(Detected change data)
######

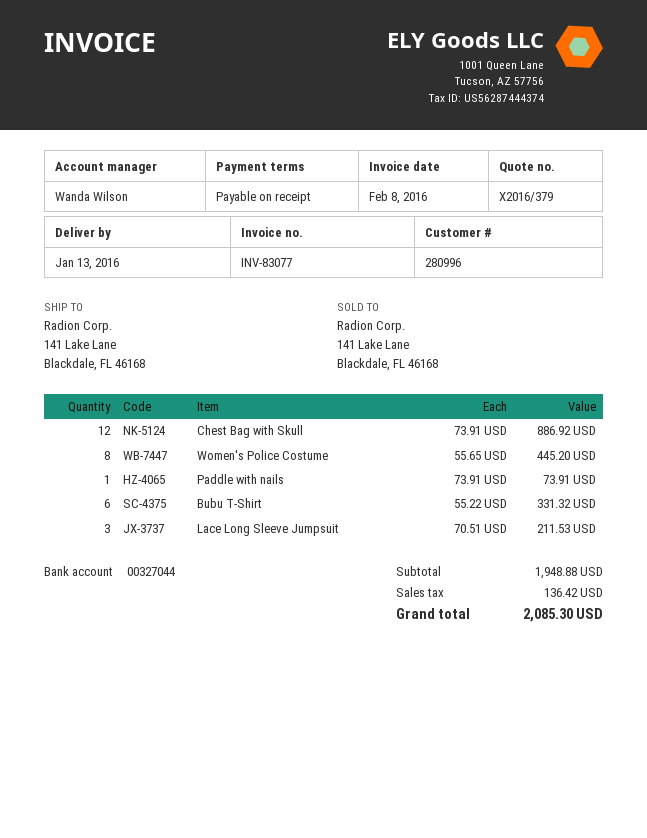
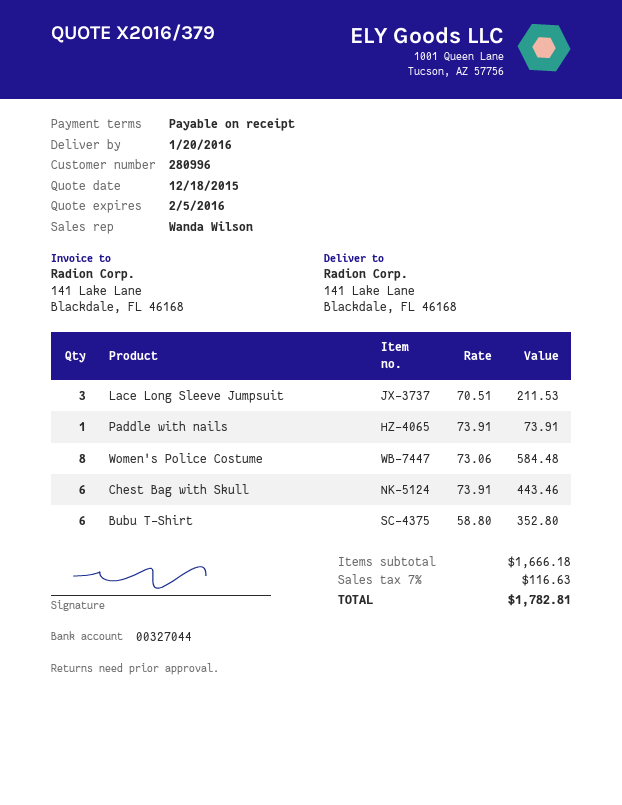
delivery date: 2016-01-13 -> 2016-01-20
Chest Bag with Skull: 12 x 73.91 = 886.92 -> 6 x 73.91 = 443.46
Women's Police Costume: 8 x 55.65 = 445.20 -> 8 x 73.06 = 584.48
Bubu T-Shirt: 6 x 55.22 = 331.32 -> 6 x 58.80 = 352.80
subtotal: 1948.88 -> 1666.18
tax: 136.42 -> 116.63
total: 2085.30 -> 1782.81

######

**What to produce:** Now write out the data word for word, skipping every picture in it.

**Answer space:**
delivery date: 2016-01-13 -> 2016-01-20
Chest Bag with Skull: 12 x 73.91 = 886.92 -> 6 x 73.91 = 443.46
Women's Police Costume: 8 x 55.65 = 445.20 -> 8 x 73.06 = 584.48
Bubu T-Shirt: 6 x 55.22 = 331.32 -> 6 x 58.80 = 352.80
subtotal: 1948.88 -> 1666.18
tax: 136.42 -> 116.63
total: 2085.30 -> 1782.81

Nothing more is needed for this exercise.